Draußen tobte das Unwetter und wir aber waren in Sicherheit, alles in dieser Villa hier war vom feinsten. Wem sie gehörte, keine Ahnung, war ja jetzt sowieso egal. Sie war jetzt erst einmal unser Zuhause, auch wenn es wieder nur auf Zeit war. Doch hier konnte man es aushalten. Dass sich das Blatt so zu unseren Gunsten wenden würde, damit hatten wir schon nicht mehr gerechnet. Auch die alten Seebären waren vollends zufrieden mit dem was sie hier vorgefunden hatten, Genug Platz, Ruhe und Rückzugsmöglichkeit auch für sie.

Und sie brauchten diese Ruhe auch wirklich, waren ja nun nicht mehr die Jüngsten. Daran gab es nichts zu feilschen. Es war nun mal so, den größten Teil ihres Lebens hatten sie bereits hinter sich gebracht. Doch was noch kommen würde, wussten auch sie nicht, konnten es auch nur vermuten.

Einzig James konnte vielleicht einige Vorhersagen treffen, doch man wollte ihn noch nicht zu sehr damit belasten. Er wusste es selbst erst seit wenigen Stunden. Und wenn sich etwas gravierend ändern würde, dann würde er uns schon rechtzeitig Bescheid geben. Wir glaubten an ihn und hofften, dass er auch genug Vertrauen in sich selbst hatte.

Es war einfach wie ein Märchen für Erwachsene, bei dem ein junger Mann von Fähigkeiten erfährt, die lange zuvor schon in ihm geschlummert hatten. Der Stoff aus dem Träume sind oder Albträume. Keine Ahnung, wie es jetzt in James wirklich aussah, denn er schlief noch immer, was er ruhig auch sollte.

Draußen tobte noch immer ein Sturm, aber es machte uns nicht mehr so viel aus. Wir hatten uns einfach an diesen Zustand gewöhnt, es war ja eine Art Dauerzustand geworden, in welchem sich das Wetter befand. Trotzdem war mal wieder Umbruchstimmung angesagt, zu viel hatte sich draußen in der Natur verändert beziehungsweise dort, wo früher einmal Natur war.

Endzeitstimmung ganz groß im Kommen, und zum Aufgeben keine Zeit, kämpften eisern um unser aller Überleben. Unser Überlebenswille war größer und stärker denn je. Wir freuten uns, dass es allen gutging. Die alten Seebären erzählten von ihren vielen Reisen auf See und was sie dort alles erlebt hatten. Es war alles nicht mehr so schlimm, so lang es uns gutging.

Wir hatten genug zu essen und auch zu trinken. Frische Kleidung war auch hier noch vorhanden. Alles bestens.
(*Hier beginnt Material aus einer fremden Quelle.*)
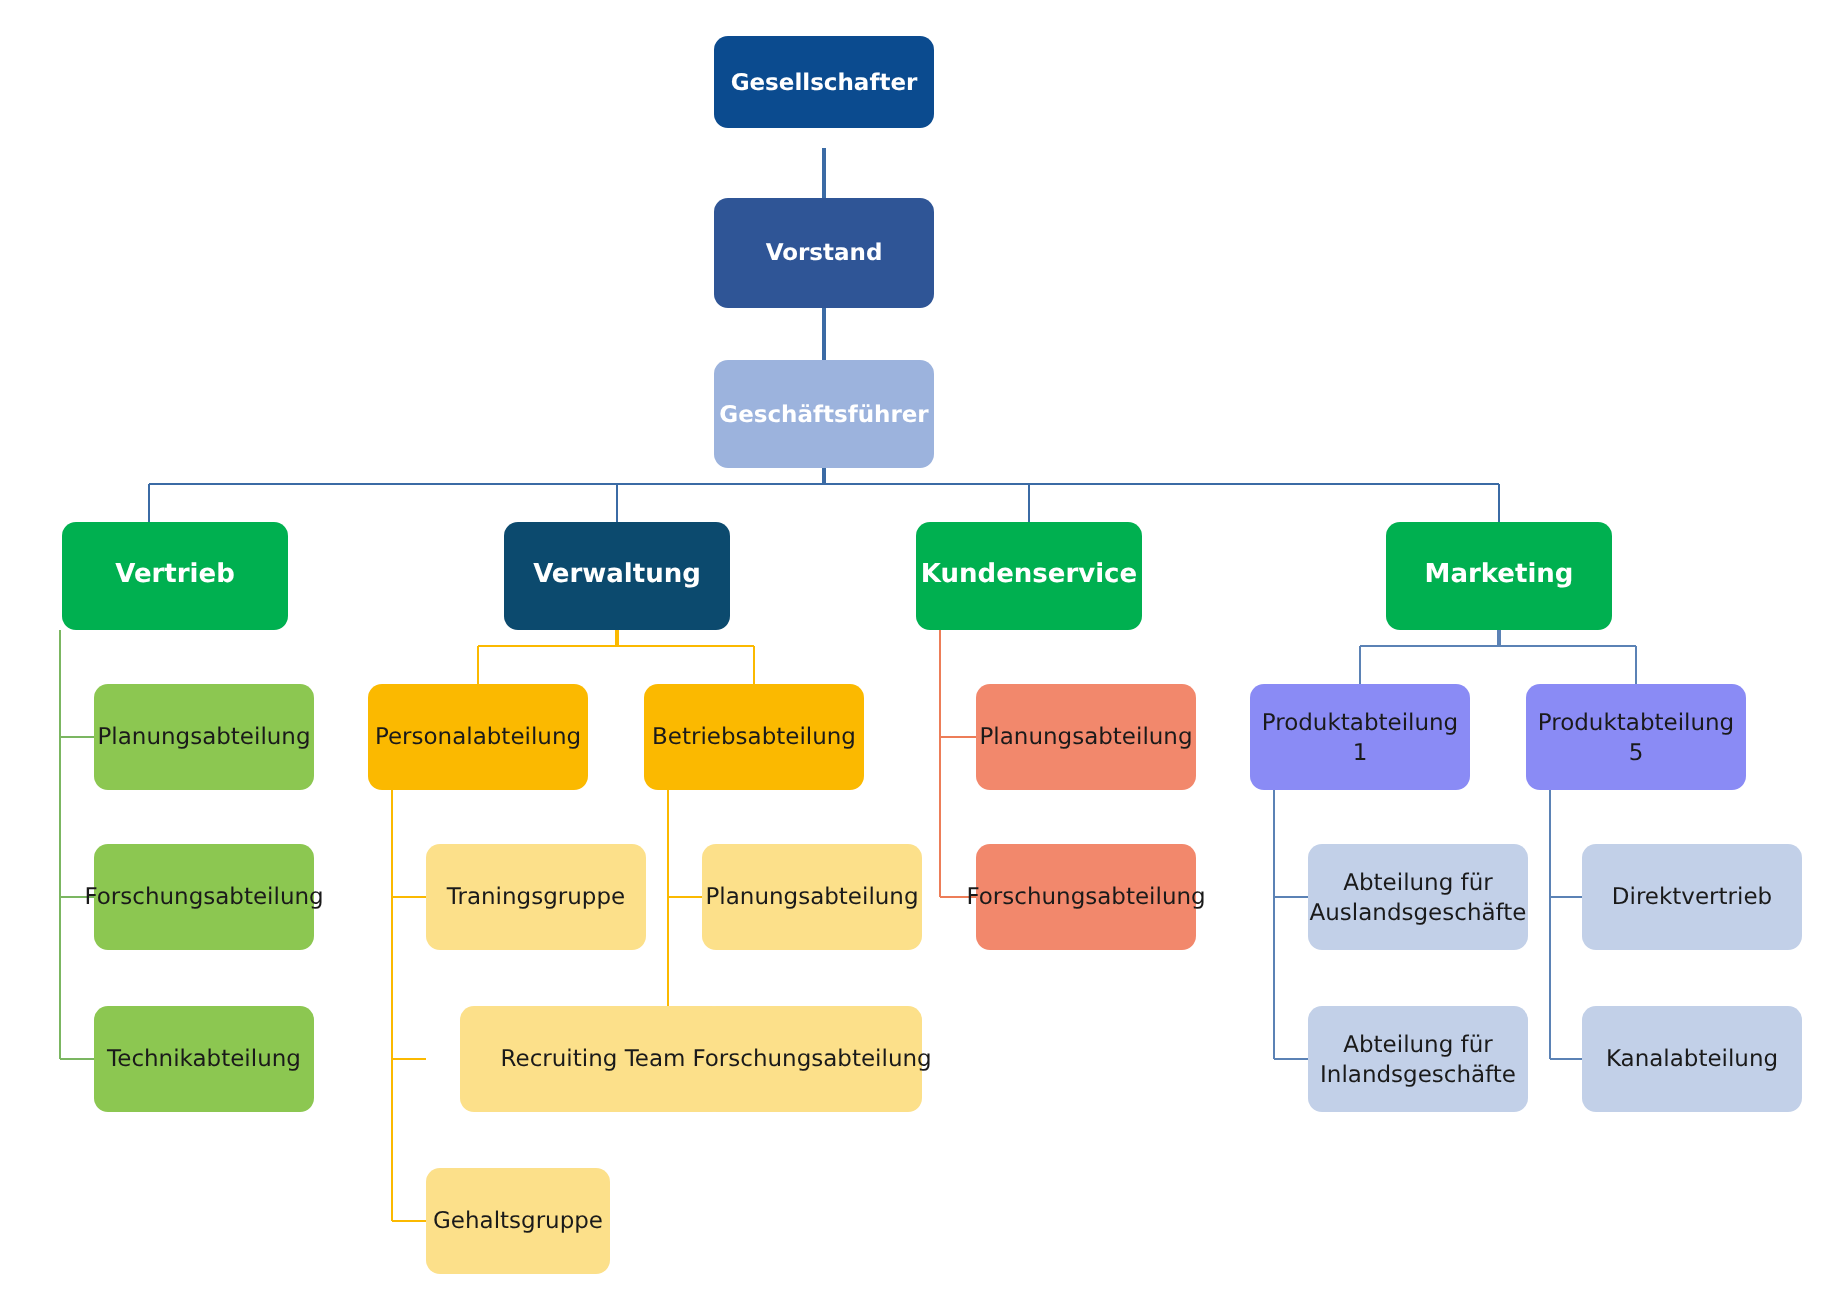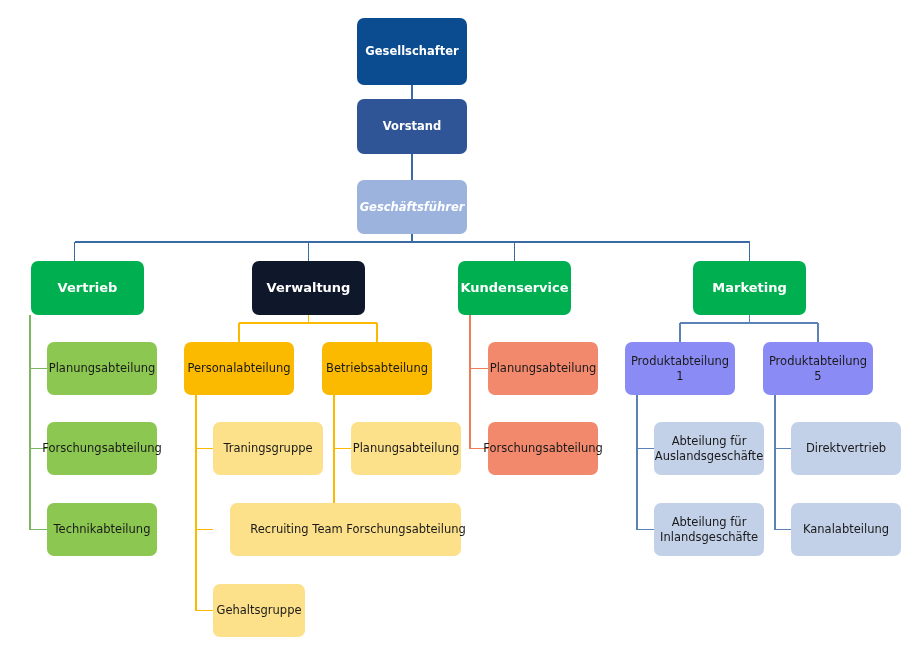"Gesellschafter" div.node { height: 67px -> 46px }
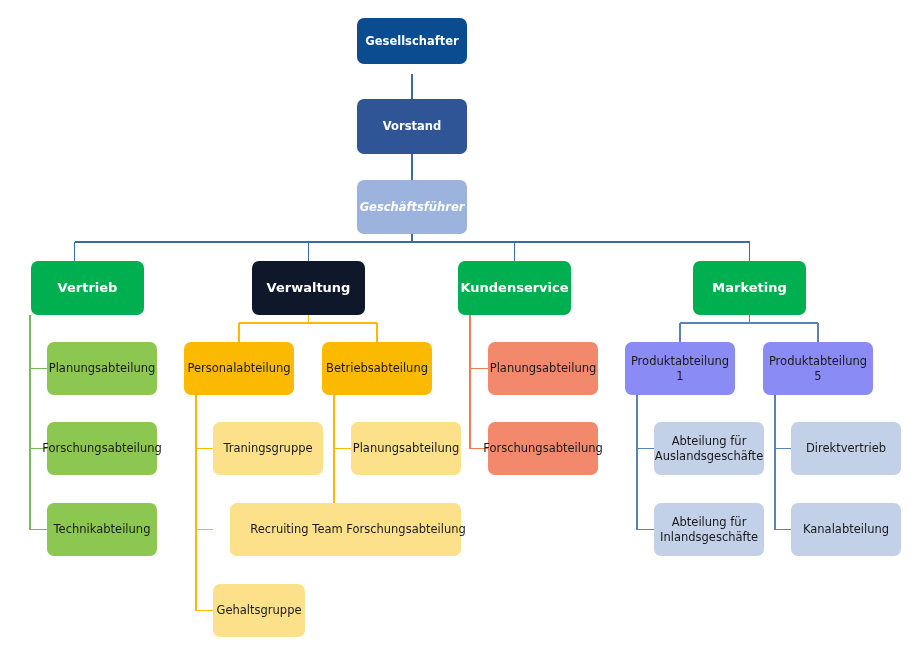"Geschäftsführer" div.node { font-style: italic -> none }
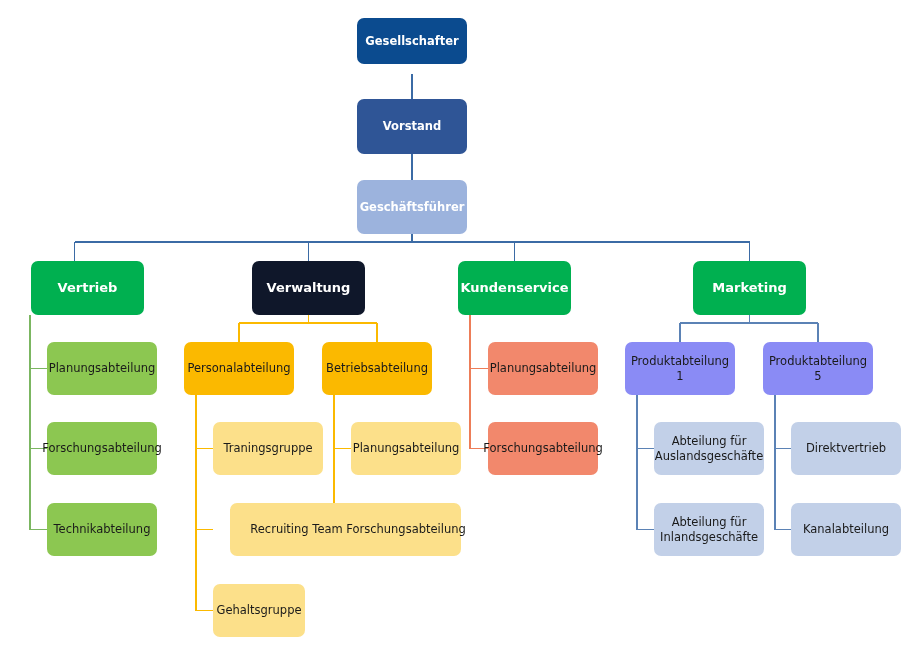"Verwaltung" div.node { background: #0f172a -> #0c4a6e }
Es war warm und trocken und trotzdem sehnten wir uns danach, etwas von unseren Lieben zu erfahren. Man wusste ja nicht, wie weit sich inzwischen dieses ganze Drama gezogen hatte. Waren sie noch alle am Leben oder kämpften sie gerade ums Überleben?

Keine wusste etwas vom anderen und dass war das einzig Schlimme daran. Ich hatte Mühe, Doris zu beruhigen, was mir letztendlich aber doch noch gelang. Wir waren in der gleichen Lage und mussten da jetzt eben durch, ob wir wollten oder nicht. Wir hatten inzwischen Demut gelernt, Hilfe erfahren, Kampfgeist am Überleben wiedergefunden, und zwar alle, sogar unsere Kleinsten.

Kinder konnten sich das nicht verstellen. Sie waren einfach noch nicht versaut von ihrer Umwelt, waren ursprünglich wie sie auf die Welt gekommen waren. Niedlich und naiv, aber keinesfalls dumm.

Das sollte man nicht denken, denn sie würden dich sofort eines Besseren belehren. Und unsere beiden waren da keine Ausnahme davon. Sie wussten viel mehr als sie sagten, begriffen mehr als sie uns erlaubten zu verstehen und handelten viel schneller als wir erwarteten. Sie waren einfach sie, eigene kleine Persönlichkeiten.